* _Activity_
From the listing below, pick out each line with the word "margin".
::::::::::
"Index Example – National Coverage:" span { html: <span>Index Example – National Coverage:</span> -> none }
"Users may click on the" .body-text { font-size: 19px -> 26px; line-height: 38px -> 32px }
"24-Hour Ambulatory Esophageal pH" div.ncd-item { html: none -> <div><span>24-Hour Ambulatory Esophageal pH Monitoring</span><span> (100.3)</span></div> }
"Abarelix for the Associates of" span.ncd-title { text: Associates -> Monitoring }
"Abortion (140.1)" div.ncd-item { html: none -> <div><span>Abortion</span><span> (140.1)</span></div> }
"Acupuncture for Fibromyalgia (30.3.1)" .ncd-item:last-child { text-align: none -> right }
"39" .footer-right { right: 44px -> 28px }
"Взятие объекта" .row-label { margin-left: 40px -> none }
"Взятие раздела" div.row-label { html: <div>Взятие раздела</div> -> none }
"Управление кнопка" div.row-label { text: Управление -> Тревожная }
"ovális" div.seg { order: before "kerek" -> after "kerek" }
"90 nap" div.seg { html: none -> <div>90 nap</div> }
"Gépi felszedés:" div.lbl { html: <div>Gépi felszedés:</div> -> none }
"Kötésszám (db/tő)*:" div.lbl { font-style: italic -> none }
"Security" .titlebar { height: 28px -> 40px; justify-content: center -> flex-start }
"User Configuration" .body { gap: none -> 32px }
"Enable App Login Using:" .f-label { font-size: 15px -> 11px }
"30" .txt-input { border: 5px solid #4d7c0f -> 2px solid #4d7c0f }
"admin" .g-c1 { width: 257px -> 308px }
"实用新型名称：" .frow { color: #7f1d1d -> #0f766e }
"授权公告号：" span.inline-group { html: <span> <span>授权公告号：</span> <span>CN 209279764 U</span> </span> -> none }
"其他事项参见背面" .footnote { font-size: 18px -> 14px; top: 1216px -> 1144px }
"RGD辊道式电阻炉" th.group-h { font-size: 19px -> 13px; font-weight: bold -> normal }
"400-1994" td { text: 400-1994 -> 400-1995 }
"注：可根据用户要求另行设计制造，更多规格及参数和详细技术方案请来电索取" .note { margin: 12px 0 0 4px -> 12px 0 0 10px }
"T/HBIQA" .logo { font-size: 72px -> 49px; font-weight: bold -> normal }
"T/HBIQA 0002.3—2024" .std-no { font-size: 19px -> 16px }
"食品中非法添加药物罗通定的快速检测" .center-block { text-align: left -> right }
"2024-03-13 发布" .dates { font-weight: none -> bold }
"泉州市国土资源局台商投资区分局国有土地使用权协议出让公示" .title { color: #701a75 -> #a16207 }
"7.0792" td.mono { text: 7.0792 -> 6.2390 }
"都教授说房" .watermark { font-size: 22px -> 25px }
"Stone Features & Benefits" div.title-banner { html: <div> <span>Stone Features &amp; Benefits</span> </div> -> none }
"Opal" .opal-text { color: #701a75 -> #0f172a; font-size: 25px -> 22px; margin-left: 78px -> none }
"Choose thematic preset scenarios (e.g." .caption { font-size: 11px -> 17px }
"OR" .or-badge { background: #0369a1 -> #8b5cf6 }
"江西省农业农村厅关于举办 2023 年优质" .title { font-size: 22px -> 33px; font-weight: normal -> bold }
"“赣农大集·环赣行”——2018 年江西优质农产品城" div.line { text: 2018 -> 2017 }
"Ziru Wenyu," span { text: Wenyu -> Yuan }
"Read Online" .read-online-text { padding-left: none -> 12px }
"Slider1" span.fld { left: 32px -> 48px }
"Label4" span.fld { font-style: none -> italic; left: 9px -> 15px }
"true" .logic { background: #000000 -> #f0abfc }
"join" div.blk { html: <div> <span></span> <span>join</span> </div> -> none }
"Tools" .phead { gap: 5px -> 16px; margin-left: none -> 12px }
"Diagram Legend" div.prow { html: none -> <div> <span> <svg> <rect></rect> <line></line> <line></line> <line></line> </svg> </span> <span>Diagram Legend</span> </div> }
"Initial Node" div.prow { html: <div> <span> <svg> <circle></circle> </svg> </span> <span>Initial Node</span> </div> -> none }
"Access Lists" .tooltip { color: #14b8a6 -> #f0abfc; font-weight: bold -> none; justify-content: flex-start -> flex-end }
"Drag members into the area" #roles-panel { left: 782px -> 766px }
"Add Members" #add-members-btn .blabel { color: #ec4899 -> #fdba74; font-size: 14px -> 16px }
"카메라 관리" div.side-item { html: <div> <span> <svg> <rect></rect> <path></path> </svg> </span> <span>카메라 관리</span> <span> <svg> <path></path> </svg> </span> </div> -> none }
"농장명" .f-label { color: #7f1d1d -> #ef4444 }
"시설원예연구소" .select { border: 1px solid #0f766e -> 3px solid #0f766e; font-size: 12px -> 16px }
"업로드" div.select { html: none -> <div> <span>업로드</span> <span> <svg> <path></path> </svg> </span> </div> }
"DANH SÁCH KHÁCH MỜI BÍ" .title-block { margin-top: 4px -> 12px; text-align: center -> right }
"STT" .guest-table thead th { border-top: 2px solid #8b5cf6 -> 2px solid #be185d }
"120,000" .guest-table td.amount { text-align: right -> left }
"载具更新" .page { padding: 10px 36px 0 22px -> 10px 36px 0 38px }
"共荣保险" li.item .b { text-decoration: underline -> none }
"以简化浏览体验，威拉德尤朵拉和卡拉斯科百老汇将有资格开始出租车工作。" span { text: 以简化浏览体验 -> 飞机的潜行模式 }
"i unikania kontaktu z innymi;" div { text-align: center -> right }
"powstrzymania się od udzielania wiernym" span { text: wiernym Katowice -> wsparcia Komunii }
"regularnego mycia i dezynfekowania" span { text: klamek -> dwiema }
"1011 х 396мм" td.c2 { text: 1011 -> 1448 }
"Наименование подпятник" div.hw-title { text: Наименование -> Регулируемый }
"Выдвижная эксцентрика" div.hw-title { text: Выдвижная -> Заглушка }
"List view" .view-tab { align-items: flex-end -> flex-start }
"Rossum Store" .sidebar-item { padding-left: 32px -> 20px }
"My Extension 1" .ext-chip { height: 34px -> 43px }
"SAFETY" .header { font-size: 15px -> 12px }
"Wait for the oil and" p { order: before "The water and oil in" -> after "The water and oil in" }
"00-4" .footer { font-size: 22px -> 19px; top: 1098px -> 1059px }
::::::::::
* _Response_
"Взятие объекта" .row-label { margin-left: 40px -> none }
"注：可根据用户要求另行设计制造，更多规格及参数和详细技术方案请来电索取" .note { margin: 12px 0 0 4px -> 12px 0 0 10px }
"Opal" .opal-text { color: #701a75 -> #0f172a; font-size: 25px -> 22px; margin-left: 78px -> none }
"Tools" .phead { gap: 5px -> 16px; margin-left: none -> 12px }
"DANH SÁCH KHÁCH MỜI BÍ" .title-block { margin-top: 4px -> 12px; text-align: center -> right }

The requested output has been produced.